The FBI’s Minneapolis field office has submitted a memorandum to the Radical Fundamental Unit (RFU) at FBI headquarters for a search warrant under the Foreign Intelligence Surveillance Act (FISA) for Zacarias Moussaoui’s belongings (see August 23-27, 2001). Before it is submitted, RFU agent Mike Maltbie makes several alterations to the memo. In particular, he deletes a key section saying that a CIA officer had described Chechen rebel leader Ibn Khattab, to whom Moussaoui was connected, as an associate of bin Laden. He deletes this even though the FBI was recently warned that bin Laden and Ibn Khattab may be working together on attacks against US interests (see Before April 13, 2001). However, Minneapolis FBI agent Greg Jones objects in a lengthy e-mail that “we are setting this up for failure if we don’t have the foreign power connection firmly established for the initial review.” Jones also complains about other changes made by Maltbie, including:
Maltbie changes a statement about Moussaoui “preparing himself to fight” to one saying he and an associate “train together in defensive tactics.”
Maltbie changes the sentence, “Moussaoui was unable to give a convincing explanation for his paying $8300 for 747-400 training,” to “Moussaoui would give an explanation for his paying $8300 in cash for 747-700 flight simulation training.”
Maltbie changes a statement that Moussaoui has no convincing explanation for the large sums of money he had to “Moussaoui would not explain the large sums of money known to have been in his possession.”
Maltbie responds by saying that they will attempt to put something together for the foreign power requirement and by changing some, but not all of the sections Jones complains about. However, Minneapolis is still unhappy and the Justice Department’s Office of Inspector General will state that after Jones’ complaints are taken into consideration the memo is only “slightly less persuasive.” The key section about Chechnya is not reinstated, but Moussaoui’s links to Chechnya are discussed at the relevant meeting with an attorney about the request (see August 28, 2001). [US Department of Justice, 11/2004, pp. 161-4, 209-211 ]

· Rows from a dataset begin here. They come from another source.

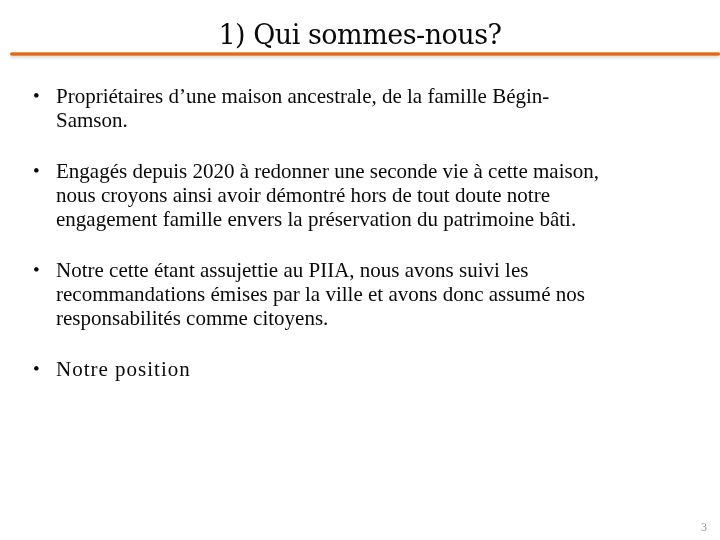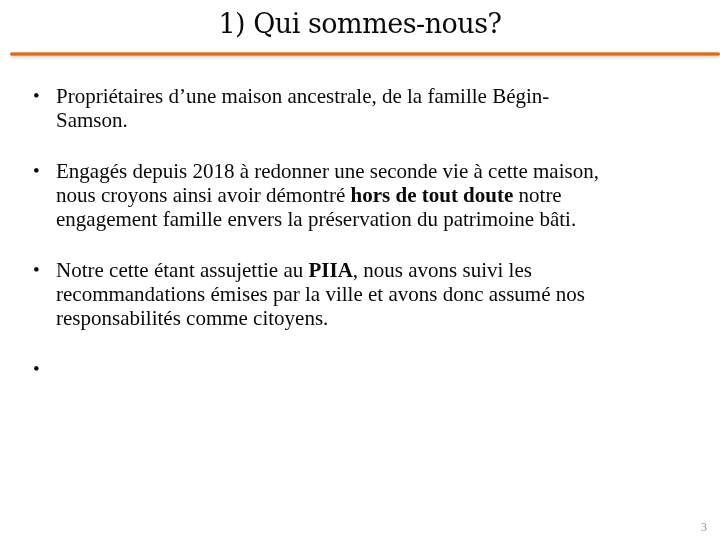"1) Qui sommes-nous?" .slide-title { padding-top: 8px -> 19px }
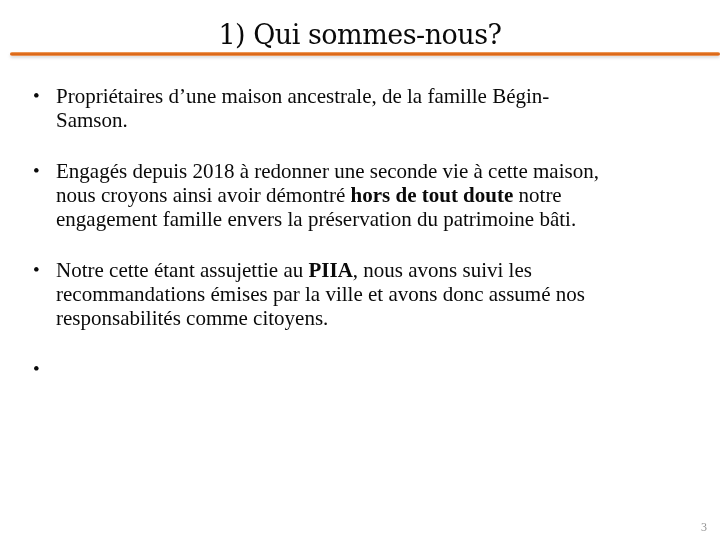"Engagés depuis 2018 à redonner" span.seg-regular { text: 2018 -> 2020 }
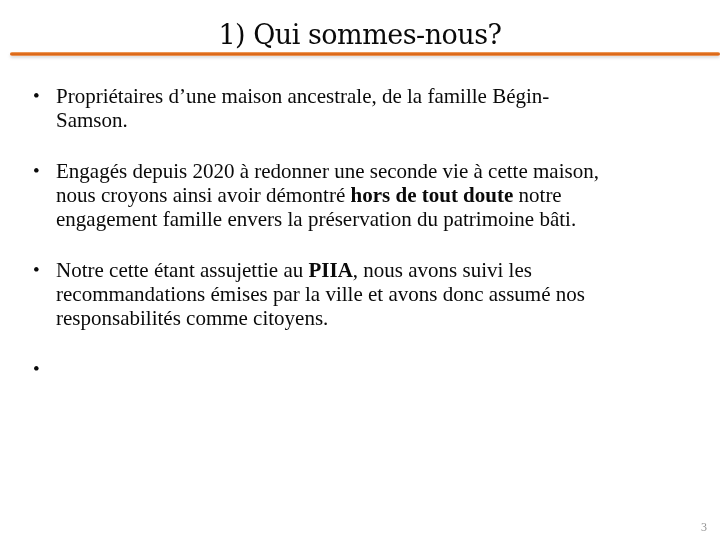"hors de tout doute" .seg-bold { font-weight: bold -> normal }
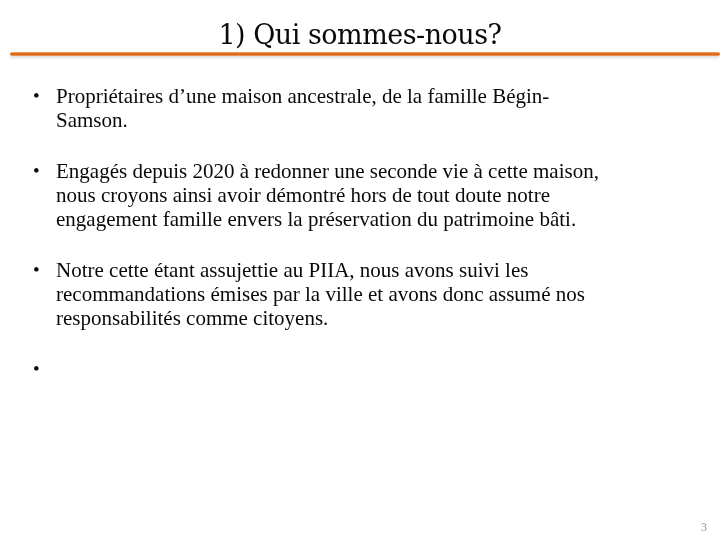"Notre position" span.seg-regular { html: none -> <span>Notre position</span> }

Mike Maltbie and Rita Flack of the Radical Fundamentalist Unit (RFU) forward a request for a warrant to search Zacarias Moussaoui’s belongings (see August 21, 2001) to National Security Law Unit chief Spike Bowman. The request was submitted by the Minneapolis field office (see August 22-28, 2001), which has been trying to obtain a warrant for some time. Earlier in the day, Maltbie edited the request, removing information connecting Moussaoui to al-Qaeda through a rebel group in Chechnya (see August 28, 2001). RFU chief Dave Frasca was to attend the meeting, but is called away at the last minute. According to Bowman, who is already very familiar with the facts in this case, Maltbie is adamant that there is not enough evidence to issue the warrant. Bowman agrees, saying that the evidence fails to implicate Moussaoui as an agent of a foreign power. The FBI thus abandons the effort to obtain a FISA warrant and begins planning his deportation (see (August 30-September 10, 2001)). [US Department of Justice, 11/2004, pp. 164-6, 168 ; US Department of Justice, 3/1/2006 ]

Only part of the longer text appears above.